▶ **EXERCISE DESCRIPTION**
An exact copy is needed of the lines in the entries below from the line with "[37,138,153,153] The suit" up to and including the line with "[858,341,998,358] [756,371,824,386] (HPLC-MS)100,149, NMR144, ->", and of nothing else. Leave the pictures out.

▶ **GIVEN RECORDS**
--------------------------------------------------

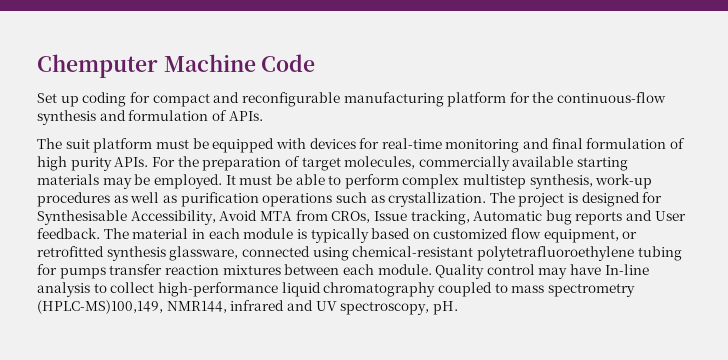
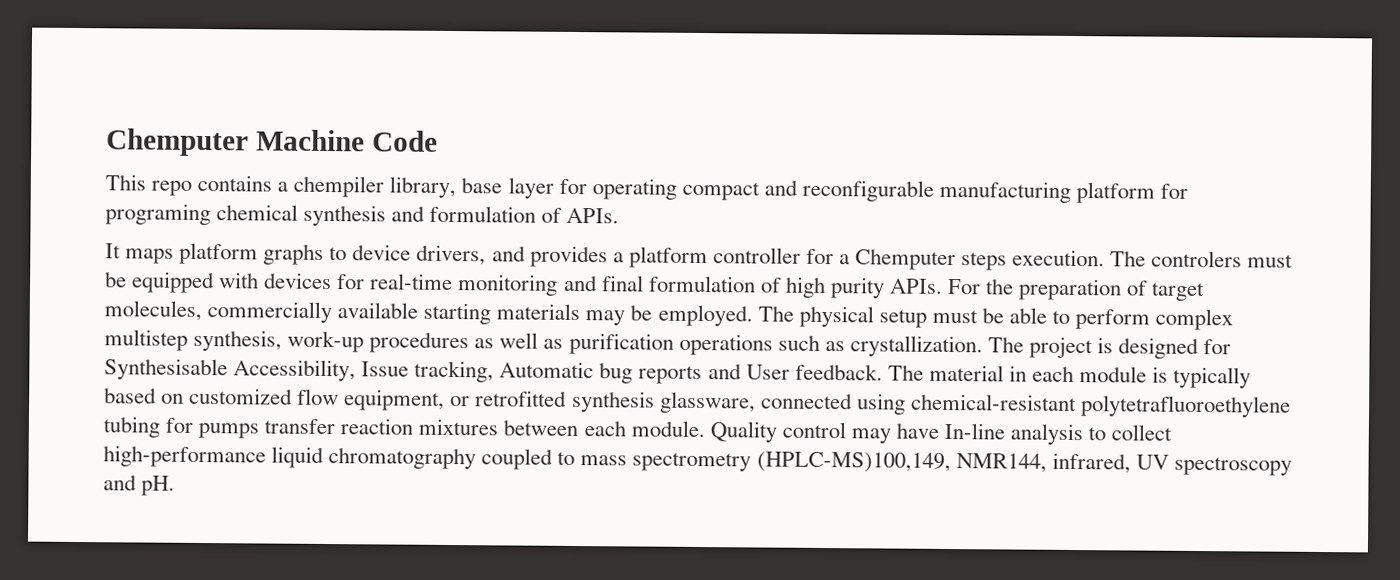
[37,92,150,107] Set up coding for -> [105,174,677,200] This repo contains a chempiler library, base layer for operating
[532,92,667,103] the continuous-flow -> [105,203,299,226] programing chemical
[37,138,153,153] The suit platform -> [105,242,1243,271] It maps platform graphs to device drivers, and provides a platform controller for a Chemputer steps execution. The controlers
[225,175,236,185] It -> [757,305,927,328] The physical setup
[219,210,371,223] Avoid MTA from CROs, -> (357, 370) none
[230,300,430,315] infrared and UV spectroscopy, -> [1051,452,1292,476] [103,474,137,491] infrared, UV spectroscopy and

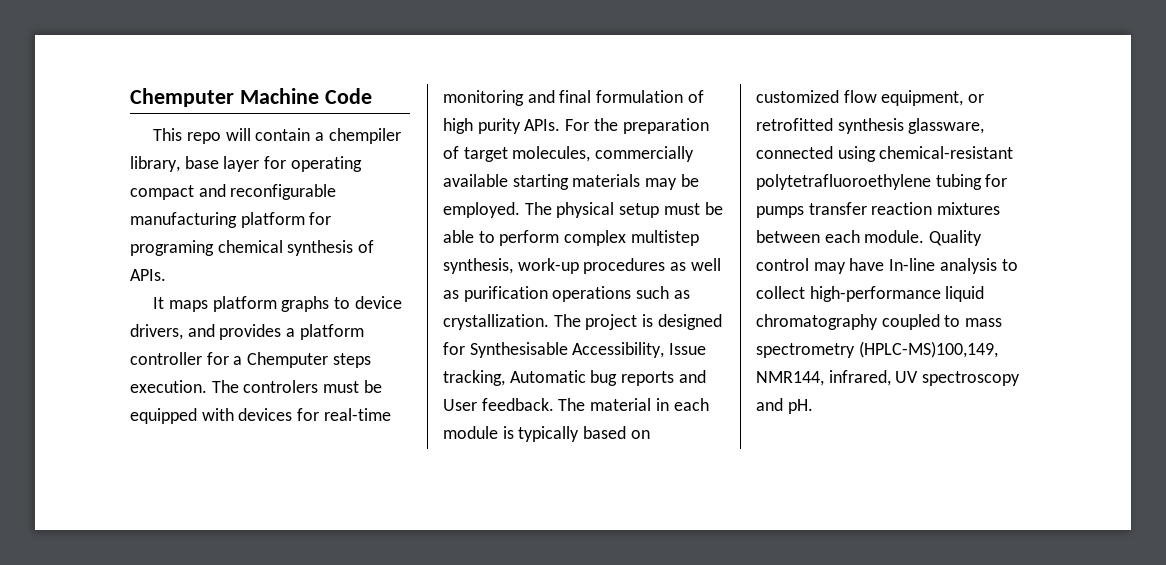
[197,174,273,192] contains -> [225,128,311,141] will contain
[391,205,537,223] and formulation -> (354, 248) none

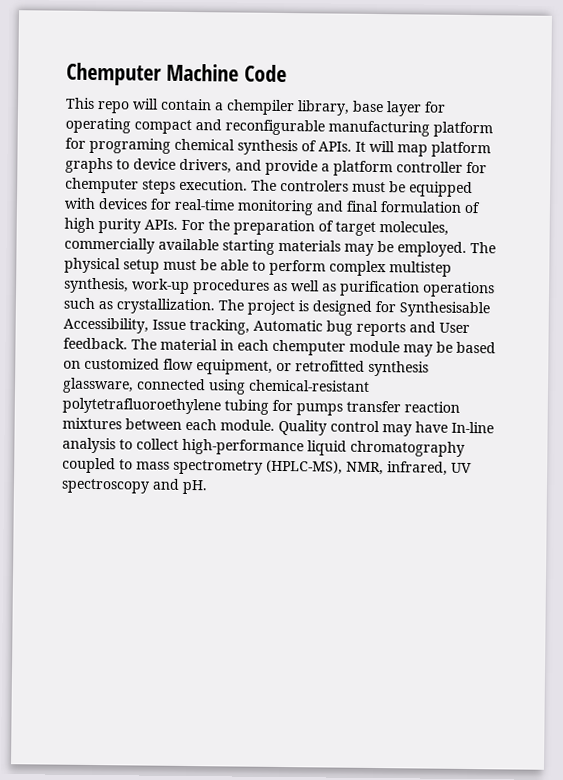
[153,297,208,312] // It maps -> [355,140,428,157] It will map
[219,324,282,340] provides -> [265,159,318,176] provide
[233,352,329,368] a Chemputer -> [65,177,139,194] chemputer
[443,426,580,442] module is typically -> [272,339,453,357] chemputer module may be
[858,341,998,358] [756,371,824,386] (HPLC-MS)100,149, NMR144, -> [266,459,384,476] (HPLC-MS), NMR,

--------------------------------------------------

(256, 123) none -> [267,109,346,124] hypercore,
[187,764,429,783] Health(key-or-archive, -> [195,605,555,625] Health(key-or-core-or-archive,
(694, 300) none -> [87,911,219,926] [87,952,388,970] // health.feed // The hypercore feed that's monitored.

--------------------------------------------------

▶ **FINISHED EXERCISE**
[37,138,153,153] The suit platform -> [105,242,1243,271] It maps platform graphs to device drivers, and provides a platform controller for a Chemputer steps execution. The controlers
[225,175,236,185] It -> [757,305,927,328] The physical setup
[219,210,371,223] Avoid MTA from CROs, -> (357, 370) none
[230,300,430,315] infrared and UV spectroscopy, -> [1051,452,1292,476] [103,474,137,491] infrared, UV spectroscopy and

[197,174,273,192] contains -> [225,128,311,141] will contain
[391,205,537,223] and formulation -> (354, 248) none

[153,297,208,312] // It maps -> [355,140,428,157] It will map
[219,324,282,340] provides -> [265,159,318,176] provide
[233,352,329,368] a Chemputer -> [65,177,139,194] chemputer
[443,426,580,442] module is typically -> [272,339,453,357] chemputer module may be
[858,341,998,358] [756,371,824,386] (HPLC-MS)100,149, NMR144, -> [266,459,384,476] (HPLC-MS), NMR,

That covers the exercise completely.